The people's voice of reason
On Thursday, the Alabama State Senate and House of Representatives both passed separate bills to protect in vitro fertilization (IVF) therapy civilly and criminally in the state. Both of those bills are expected to be voted on in Committee on Tuesday with hopes of passing one of them as early as Wednesday.
The bill will declare that IVF treatments have criminal and civil immunity for doctors and other medical professionals performing the IVF treatments.
This legislation became necessary after the Alabama Supreme Court ruled on February 16 that embryos produced in vitro in a laboratory have the same personhood protection and rights as a person who was created in utero through natural conception.
This ruling come with enormous ramifications for fertility clinics as the goal of IVF treatments is to produce 1 maybe 2 children at most. With most in vitro procedures multiple eggs are fertilized and then only the best of the litter are inserted into the woman who is trying to get pregnant. The other embryos are routinely discarded, used for biomedical research and experimentation, or stored in a freezer.
The Senate Sponsor Tim Melson (R-Florence) is a doctor. Melson told reporters that at this point the oldest frozen embryo taken out of storage and then implanted in a woman for a successful pregnancy was 30 years old.
Fertility clinics say that they need this legislation in order to resume operations. The women who are undergoing these treatments want this legislation to pass so that their IVF treatments can continue in the hopes of producing a viable pregnancy. Melson told reporters that these treatment often take over a year, which is why he removed the one year sunset on the substitute version of this legislation that the Senate adopted on Thursday.
House sponsor Terri Collins (R-Decatur) said that the legislature is working on a more permanent solution to this issue and that if they can't get an agreement during this session that it will be studied by a special study committee after the Legislature recesses.
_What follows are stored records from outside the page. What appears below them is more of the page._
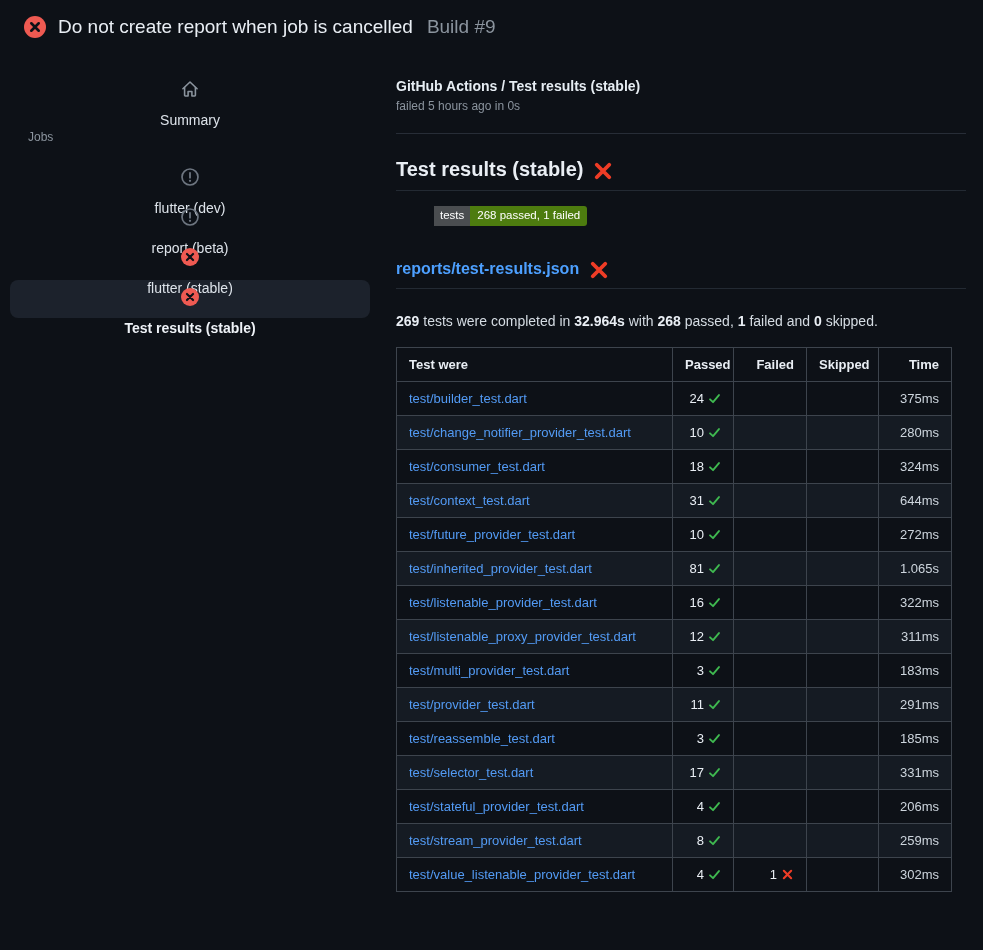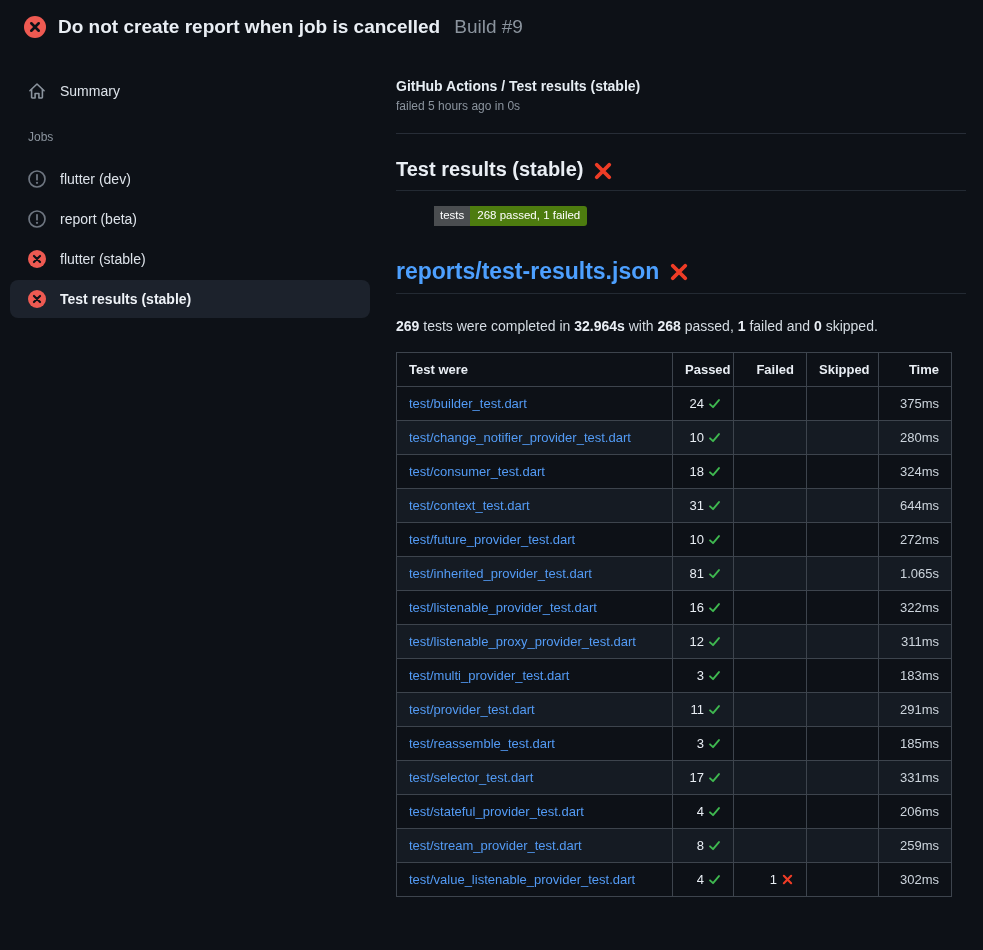--- a/index.html
+++ b/index.html
@@ -18,7 +18,7 @@
   }
   .status-circle { width: 22px; height: 22px; flex: 0 0 auto; display: inline-flex; }
   .status-circle svg { width: 100%; height: 100%; }
-  .top-title { font-size: 19px; font-weight: 700; color: #e9eef4; }
+  .top-title { font-size: 19px; font-weight: 400; color: #e9eef4; }
   .top-build { font-size: 19px; font-weight: 400; color: #8b949e; margin-left: 2px; }
 
   

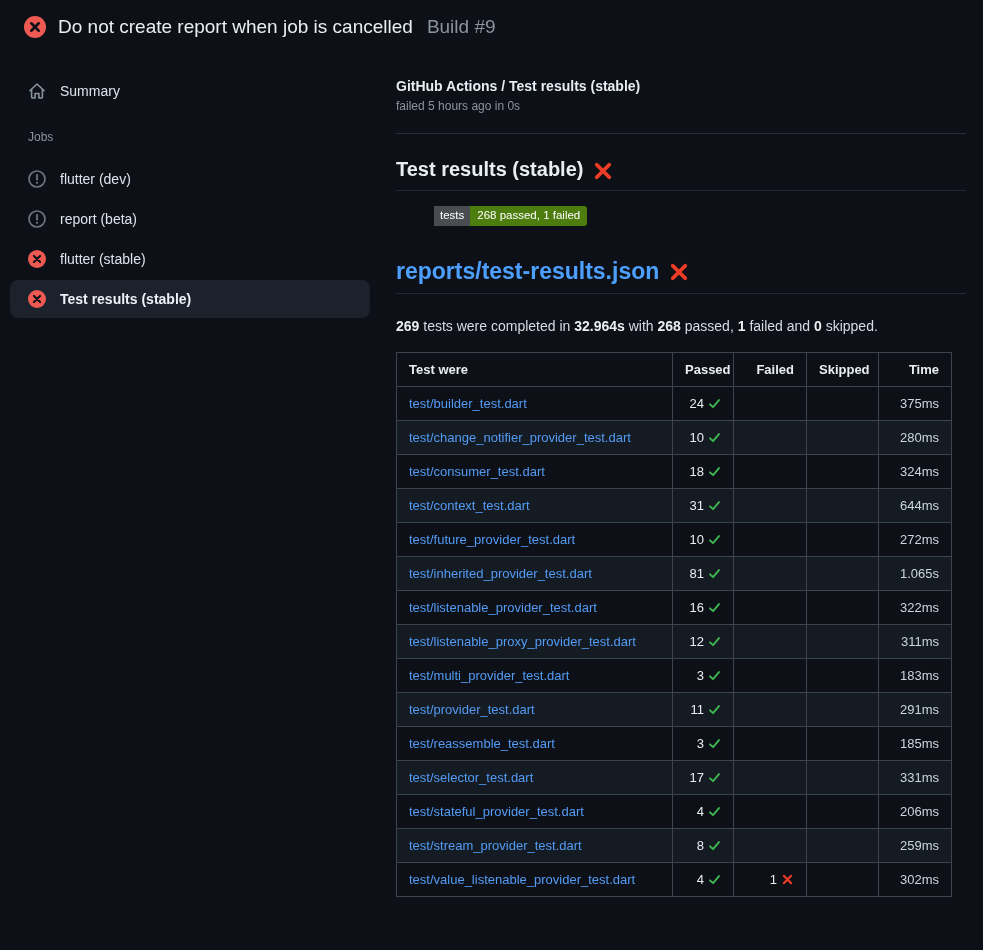--- a/index.html
+++ b/index.html
@@ -31,7 +31,7 @@
     display: flex; align-items: center; gap: 14px;
     padding: 8px 18px; border-radius: 8px;
     font-size: 14px; color: #dde3ea;
-    cursor: pointer; height: 38px;
+    cursor: pointer; height: 38px; flex-direction: column;
   }
   .side-summary { margin-bottom: 14px; }
   .side-section-label {

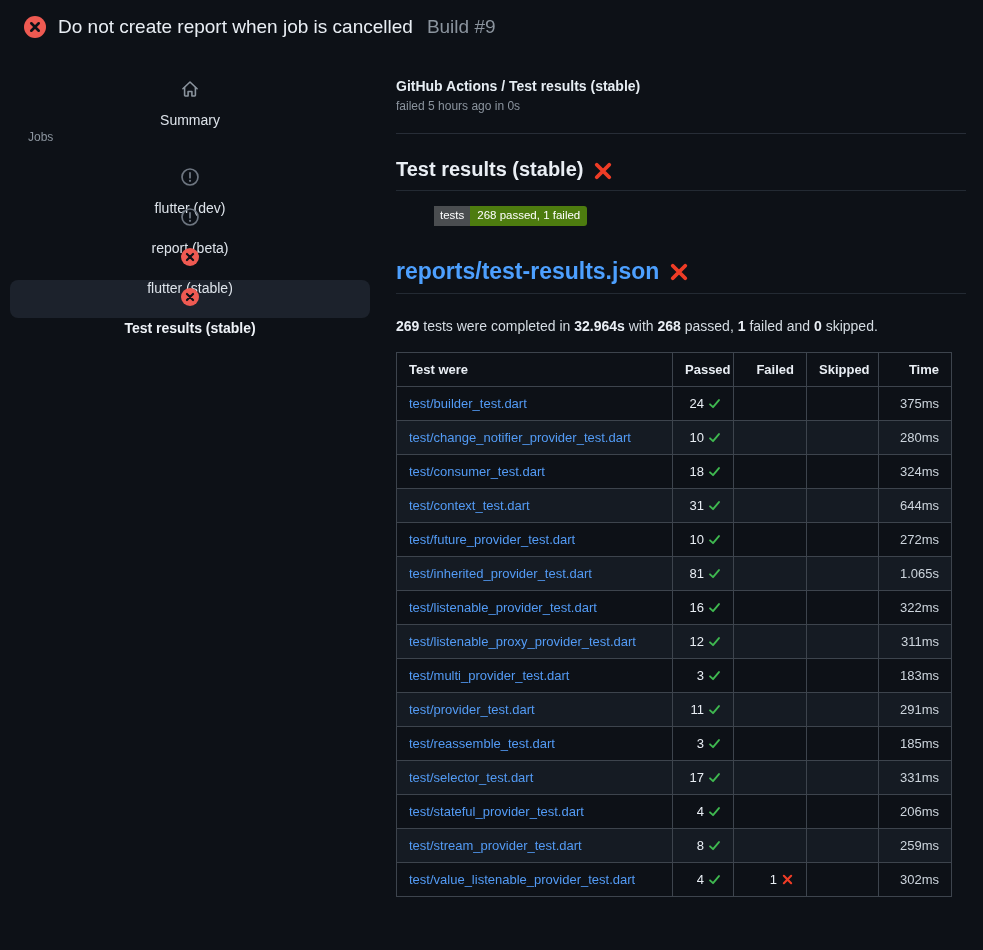--- a/index.html
+++ b/index.html
@@ -66,7 +66,7 @@
     border-bottom: 1px solid #232a33;
     display: flex; align-items: center; gap: 10px;
   }
-  .report-heading .h-link { font-size: 23px; font-weight: 700; color: #4da0ff; text-decoration: none; cursor: pointer; }
+  .report-heading .h-link { font-size: 16px; font-weight: 700; color: #4da0ff; text-decoration: none; cursor: pointer; }
 
   .summary-line { margin-top: 24px; font-size: 14px; color: #d5dce3; }
   .summary-line b { color: #e9eef4; }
"We will need to work together to continue to work on this problem," Collins said.
House Minority Leader Anthony Daniels (D-Huntsville) introduced a constitutional amendment to protect access to IVF treatments in the Alabama Constitution.
Melson told reporters that the constitutional amendment was not his preferred way of dealing with this issue.
"This bill would provide civil and criminal immunity for death or damage to an embryo to any individual or entity when providing or receiving goods or services related to in-vitro fertilization and this bill would provide for retroactive effect," Collins explained on the House floor.
HB237 will be considered by the Senate Health Committee at 11:00 a.m. in Room 304 of the Statehouse. Melson's bill SB159 will be considered by the House Health Committee at 11:30 a.m. in Room 206 of the Statehouse.